Questa Hypercar fa sembrare Ferrari e Lamborghini due utilitarie: costa una fortuna, ma è un capolavoro

I trionfi ottenuti nel 2023 nel WEC da Toyota, Porsche e Ferrari hanno spinto tanti costruttori a scendere in pista con nuovi progetti. Ecco l’ultima hypercar made in Italy da brividi.

Il concetto di supercar è stato superato dalla nascita delle hypercar. Vetture che a Le Mans sono abbreviate con la sigla LMH o sono state ribattezzate, semplicemente, Hypercar. Si tratta di vetture da competizione usate nella classe regina del campionato del mondo endurance a partire dalla stagione 2021. Le vecchie vetture prototipo LMP1 sono state sostituite da questi nuovi bolidi, principalmente, ibridi.

Questa Hypercar fa sembrare Ferrari e Lamborghini due utilitarie
Lancio nuova Hypercar (Media Press) drapate.it

Le nuove regole prevedono che le hypercar possono essere sia versioni da gara di auto stradali già esistenti, sia prototipi disegnati appositamente per correre nella top class del WEC. In tanti hanno preso palla al balzo per ritagliarsi uno spazio importante in questa categoria che ha delle pesanti ricadute anche per quanto concerne un segmento stradale di super lusso. Le performance di certe auto sono l’aspetto più intrigante. Si tratta di mostri elaborati in ore e ore in galleria del vento per arrivare ad esprimere prestazioni per cuori forti.
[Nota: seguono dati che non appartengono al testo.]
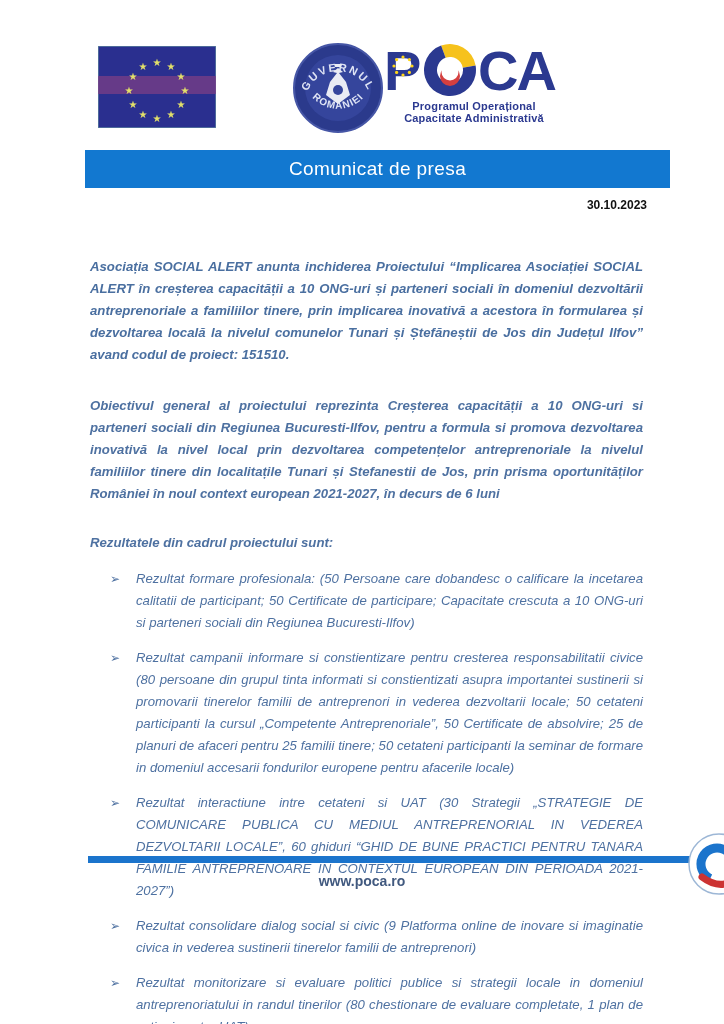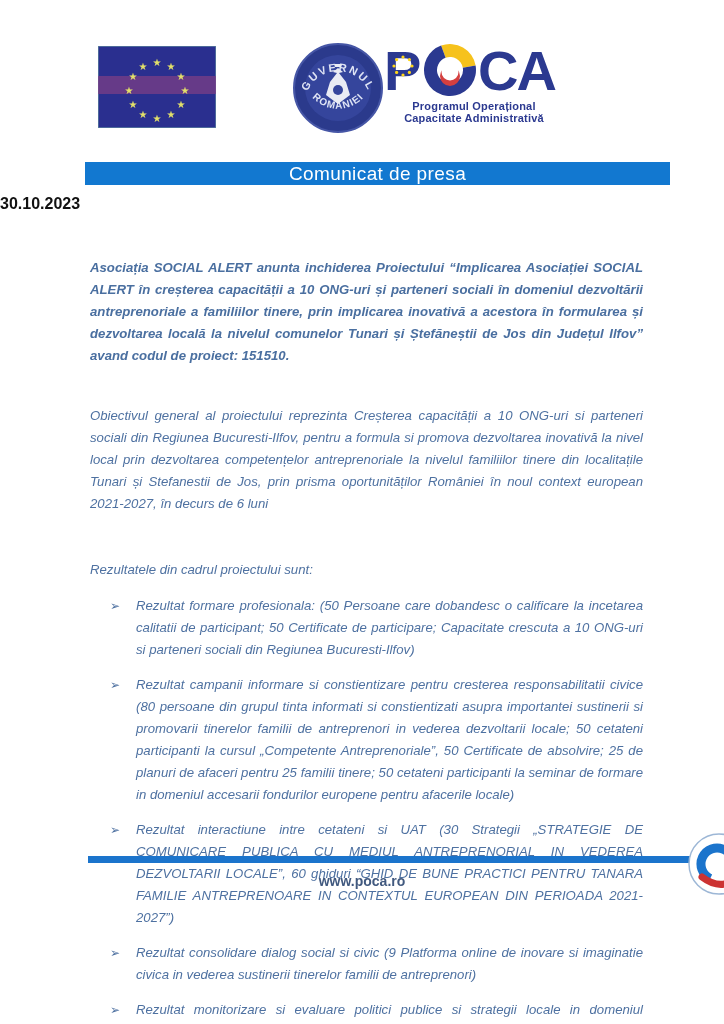--- a/index.html
+++ b/index.html
@@ -17,45 +17,45 @@
   }
   .eu-flag{margin-top:4px;}
   .gov-seal{margin-left:76px;margin-top:0;}
   .poca-sub{
     font-size:11px;font-weight:bold;color:#2b3990;
     letter-spacing:0.2px;margin-top:-4px;text-align:center;width:180px;
   }
 
   
   .banner{
-    margin:28px 54px 0 85px;height:23px;
+    margin:16px 54px 0 85px;height:38px;
     background:#1278d0;
     display:flex;align-items:center;justify-content:center;
   }
   .banner-title{
     color:#ffffff;font-size:19px;letter-spacing:0.4px;font-weight:400;
   }
 
   
   .date-line{
-    padding-right:48px;margin-top:10px;
-    font-size:16px;font-weight:bold;color:#111111;
+    text-align:right;padding-right:77px;margin-top:10px;
+    font-size:12px;font-weight:bold;color:#111111;
   }
 
   
   .content{
     padding:0 81px 0 90px;
     color:#4e71a1;
     font-style:italic;
     text-align:justify;
     font-size:13.2px;line-height:22px;
   }
   .intro{margin-top:44px;font-weight:bold;color:#4a6fa0;}
-  .objective{margin-top:38px;font-weight:400;}
-  .results-heading{margin-top:44px;font-weight:400;}
+  .objective{margin-top:29px;font-weight:700;}
+  .results-heading{margin-top:27px;font-weight:700;}
   .results-list{margin:14px 0 0 0;padding:0;list-style:none;}
   .results-list li{
     position:relative;
     margin:0 0 13px 46px;
     font-weight:400;
   }
   .results-list li .bullet{
     position:absolute;left:-26px;top:0;
     font-style:normal;font-size:12px;color:#4e71a1;
   }

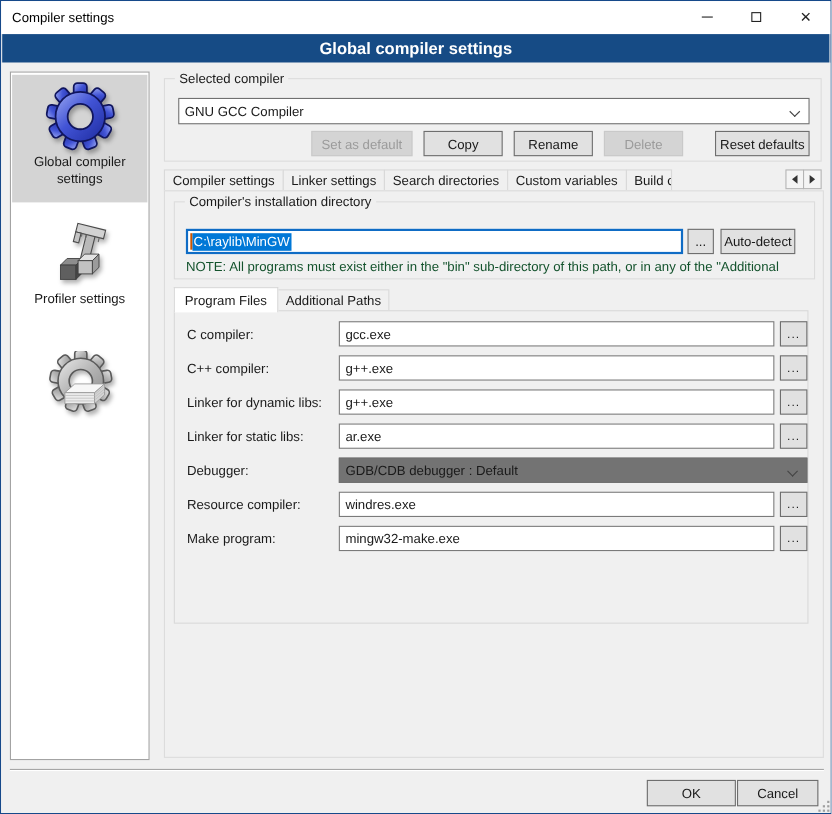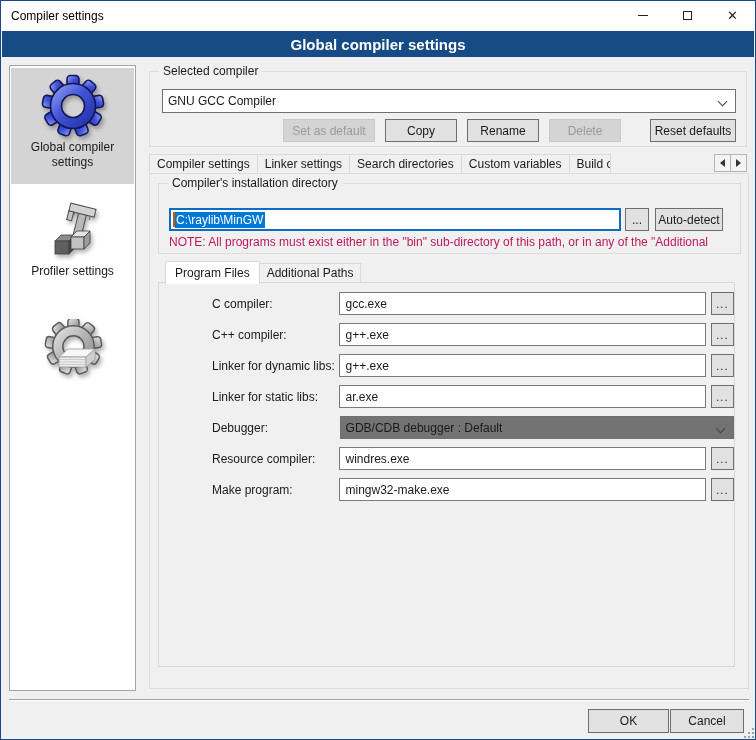--- a/index.html
+++ b/index.html
@@ -82,27 +82,27 @@
   .tabpage { position:absolute; left:148px; top:116px; width:600px; height:516px;
              background:#f0f0f0; border:1px solid #dcdcdc; }
 
   .gb-dir { left:8px; top:9px; width:583px; height:71px; }
   .path-input { position:absolute; left:10px; top:24px; width:452px; height:23px; background:#fff;
                 border:2px solid #0f6cc5; display:flex; align-items:center; padding-left:2px; }
   .caret { width:2px; height:15px; background:#cc5500; margin-right:0; }
   .sel-text { background:#0078d7; color:#fff; padding:1px 2px 1px 1px; font-size:12px; }
   .b-browse-dir { position:absolute; left:466px; top:24px; width:24px; height:23px; }
   .b-autodetect { position:absolute; left:496px; top:24px; width:68px; height:23px; }
-  .note { position:absolute; left:10px; top:51px; width:566px; color:#be185d; font-size:12px;
+  .note { position:absolute; left:10px; top:51px; width:566px; color:#14532d; font-size:12px;
           white-space:nowrap; overflow:hidden; }
 
   
-  .innerstrip { position:absolute; left:8px; top:86px; height:23px; display:flex; align-items:flex-end;margin-left:7px; }
-  .innerpanel { position:absolute; left:8px; top:108px; width:577px; height:385px;
-                border:1px solid #d9d9d9; background:#f0f0f0; padding-top:9px;padding-left:42px; }
+  .innerstrip { position:absolute; left:8px; top:86px; height:23px; display:flex; align-items:flex-end; }
+  .innerpanel { position:absolute; left:8px; top:108px; width:577px; height:285px;
+                border:1px solid #d9d9d9; background:#f0f0f0; padding-top:9px; }
 
   .frow { display:flex; align-items:center; height:23px; margin:0 0 8px 11px; }
   .frow .flabel { width:138px; font-size:12px; }
   .finput { width:396px; height:23px; background:#fff; border:1px solid #7a7a7a; display:flex;
             align-items:center; padding-left:5px; font-size:12px; }
   .fbrowse { width:25px; height:23px; margin-left:5px; font-size:11px; letter-spacing:1px; }
   .select { position:relative; width:426px; height:23px; background:#737373; border:1px solid #707070;
             display:flex; align-items:center; padding-left:5px; font-size:12px; }
 
   

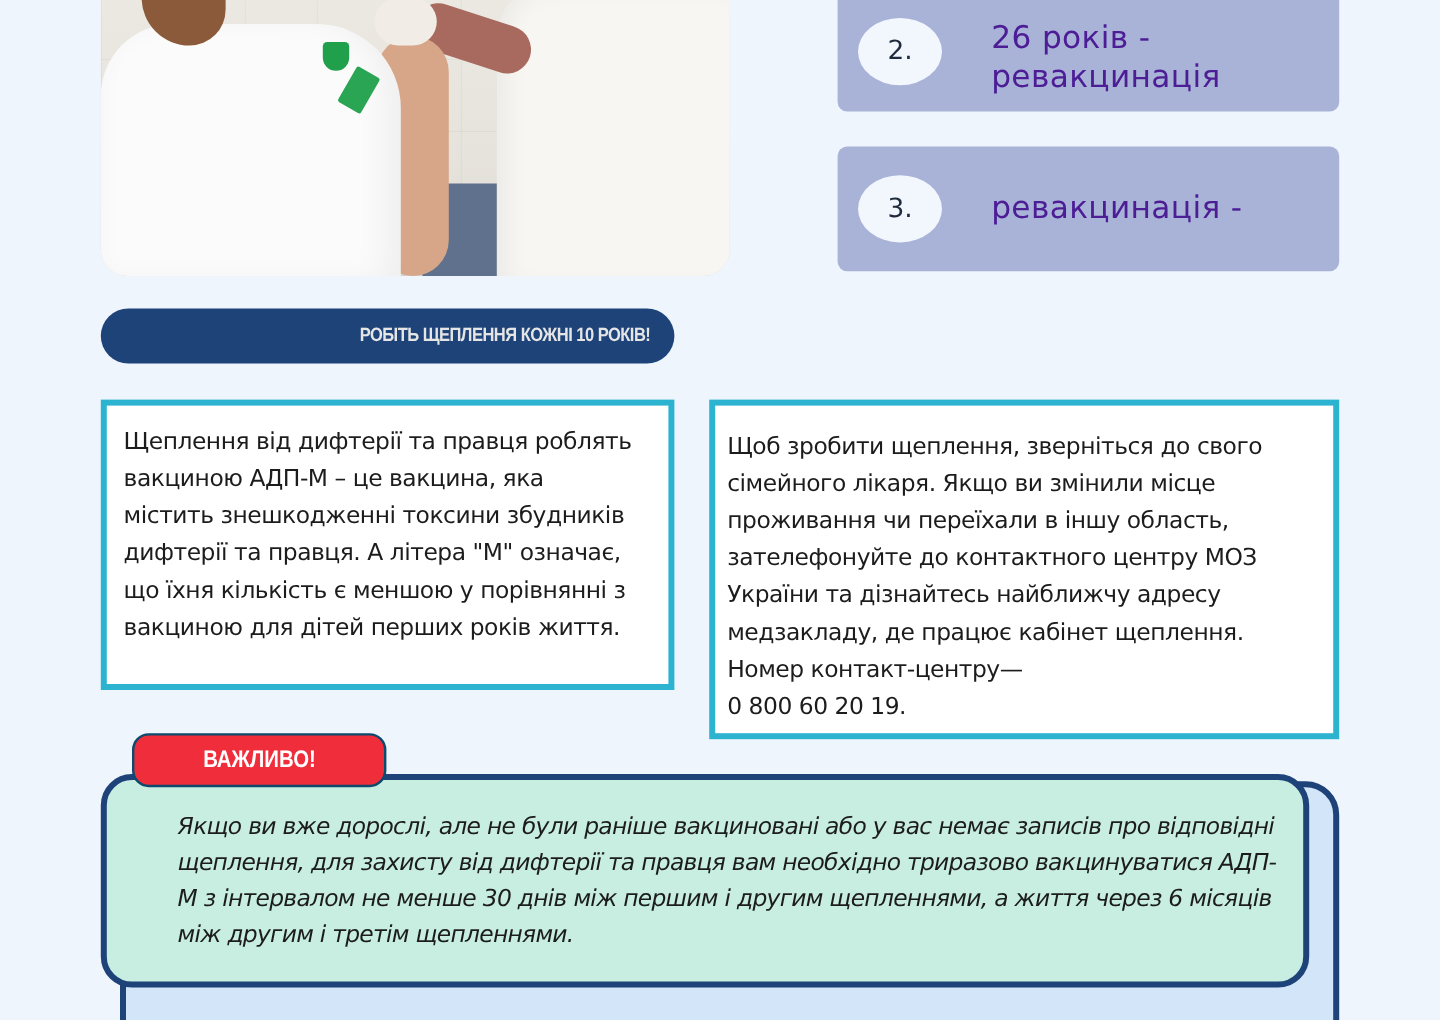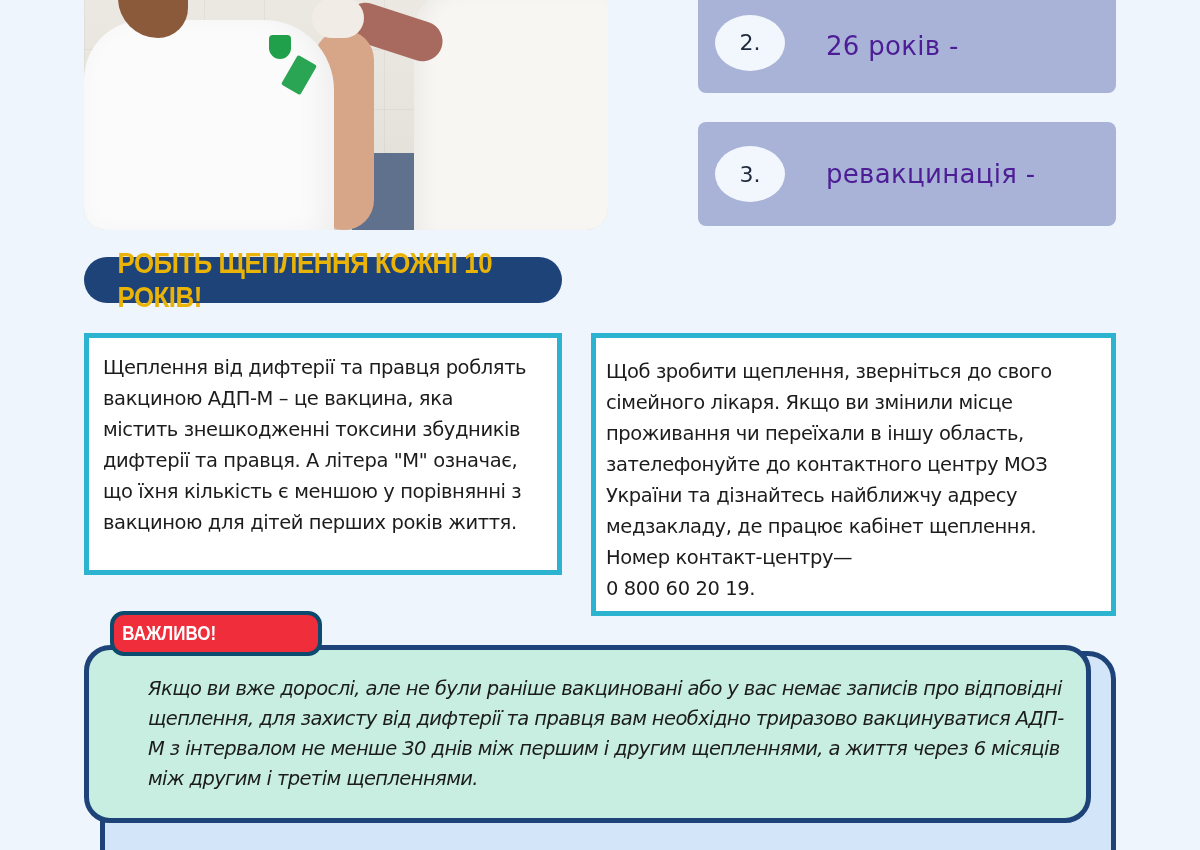--- a/index.html
+++ b/index.html
@@ -79,23 +79,23 @@
   .step .text {
     position: absolute; left: 128px; top: 50%; transform: translateY(-50%);
     color: #4c1d95; font-size: 26px; line-height: 32px; letter-spacing: 0.3px;
   }
   .step-1 .text { transform: translateY(-42%); }
 
   
   .headline {
     position: absolute; left: 84px; top: 257px; width: 478px; height: 46px;
     background: #1e4379; border-radius: 23px;
-    color: #eab308; font-family: "Liberation Sans", sans-serif; font-weight: bold;
-    font-size: 30px; letter-spacing: -0.5px; transform-origin: left;
-    display: flex; align-items: center; justify-content: flex-start;
+    color: #e5e5e5; font-family: "Liberation Sans", sans-serif; font-weight: bold;
+    font-size: 16px; letter-spacing: -0.5px; transform-origin: left;
+    display: flex; align-items: center; justify-content: flex-end;
   }
   .headline span { display: inline-block; transform: scaleX(0.86); }
 
   
   .info {
     position: absolute; background: #fff; border: 5px solid #2bb3d0;
     font-size: 19.5px; line-height: 31px; color: #1c1c1c;
     font-family: "DejaVu Sans", sans-serif; letter-spacing: -0.4px;
   }
   .info-left { left: 84px; top: 333px; width: 478px; height: 242px; padding: 14px 26px 0 14px; }
@@ -106,23 +106,23 @@
   .back-card {
     position: absolute; left: 100px; top: 651px; width: 1016px; height: 230px;
     background: #d3e5f8; border: 5px solid #1e4379; border-radius: 28px;
   }
   .front-card {
     position: absolute; left: 84px; top: 645px; width: 1007px; height: 178px;
     background: #c7eee0; border: 5px solid #1e4379; border-radius: 26px;
   }
   .important-tab {
     position: absolute; left: 110px; top: 611px; width: 212px; height: 45px;
-    background: #ef2d3b; border: 4px solid #0c4a6e; border-radius: 14px;
+    background: #ef2d3b; border: 2px solid #0c4a6e; border-radius: 14px;
     color: #fff; font-family: "Liberation Sans", sans-serif; font-weight: bold;
-    font-size: 20px; display: flex; align-items: center; justify-content: flex-start;
+    font-size: 20px; display: flex; align-items: center; justify-content: center;
   }
   .important-tab span { display: inline-block; transform: scaleX(0.85); }
   .important-text {
     position: absolute; left: 148px; top: 674px; width: 930px;
     font-style: italic; font-size: 19.5px; line-height: 30px; color: #1c1c1c;
     font-family: "DejaVu Sans", sans-serif; letter-spacing: -0.6px;
   }
   .important-text b { font-weight: normal; }
 </style>
 </head>
@@ -138,20 +138,21 @@
   <div class="hair"></div>
   <div class="logo-shield"></div>
   <div class="logo-text"></div>
   <div class="glove"></div>
 </div>
 
 <div class="step step-1">
   <div class="num">2.</div>
   <div class="text">
     <div>26 років -</div>
+    <div>ревакцинація</div>
   </div>
 </div>
 <div class="step step-2">
   <div class="num">3.</div>
   <div class="text">
     <div>ревакцинація -</div>
   </div>
 </div>
 
 <div class="headline">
A differenza della Formula 1, nel campionato del mondo endurance c’è una libertà di espressione quasi totale. Gli ingegneri possono dare libero sfogo alla loro fantasia e su queste premesse è stata creato elaborato il progetto 777 Hypercar, un bolide riservato ad uso su pista sviluppato dal costruttore italiano 777 Motors. Si tratta di una casa fondata da Andrea Levy, volto noto per i frequentatori del Milano Monza Motor Show. Ci sarà spazio anche per il nuovo bolide Lamborghini.

Le caratteristiche della 777 Hypercar

Si tratta di una vettura estrema in ogni dettaglio. Il telaio monoscocca è in fibra di carbonio ed è già omologato dalla FIA. E’ stato realizzato, infatti, dalla Dallara, già fornitore ufficiale di telai per la categoria LMDh del Mondiale Endurance, adottati anche da BMW M Hybrid V8 e Cadillac V-Series R. Anche l’assemblaggio dell’auto è opera degli specialisti di Dallara. Sotto il cofano c’è un motore V8 aspirato da 4.5 litri, fornito dalla Gibson Technology, capace di sprigionare sino a 800 cavalli ad un regime di 9.000 giri nella modalità “push-to-pass”.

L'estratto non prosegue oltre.